§ **What the task requires**: Output every line of the material exactly, omitting images.

§ **Records for processing**:

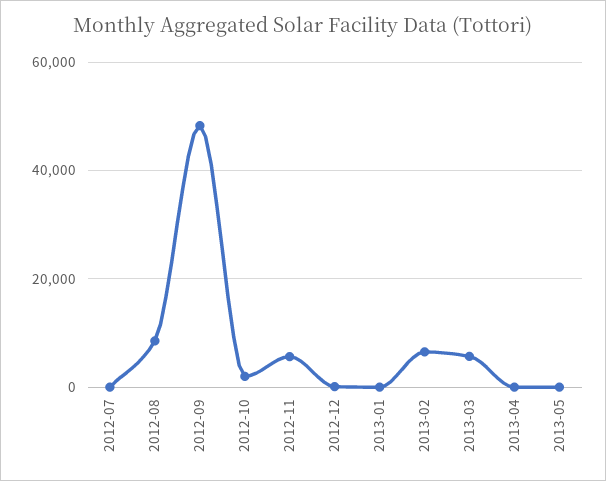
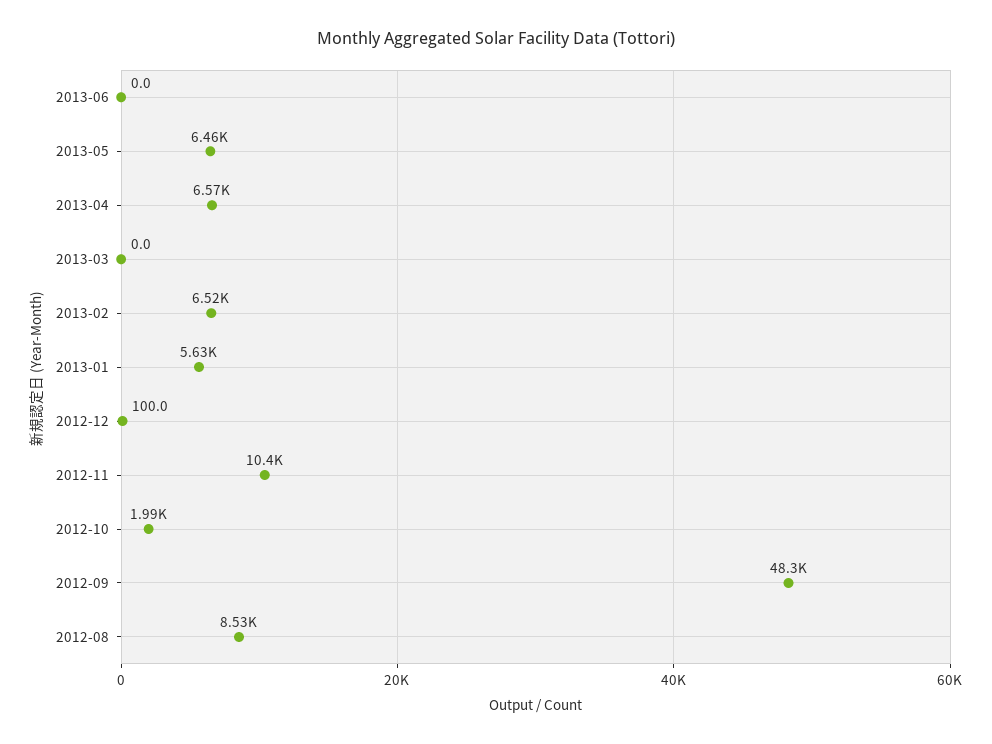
2012-07: 0 -> none
2012-11: 6000 -> 10400
2013-01: 0 -> 5630
2013-03: 6000 -> 0
2013-04: 0 -> 6570
2013-05: 0 -> 6460
2013-06: none -> 0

§ **Expected answer**:
2012-07: 0 -> none
2012-11: 6000 -> 10400
2013-01: 0 -> 5630
2013-03: 6000 -> 0
2013-04: 0 -> 6570
2013-05: 0 -> 6460
2013-06: none -> 0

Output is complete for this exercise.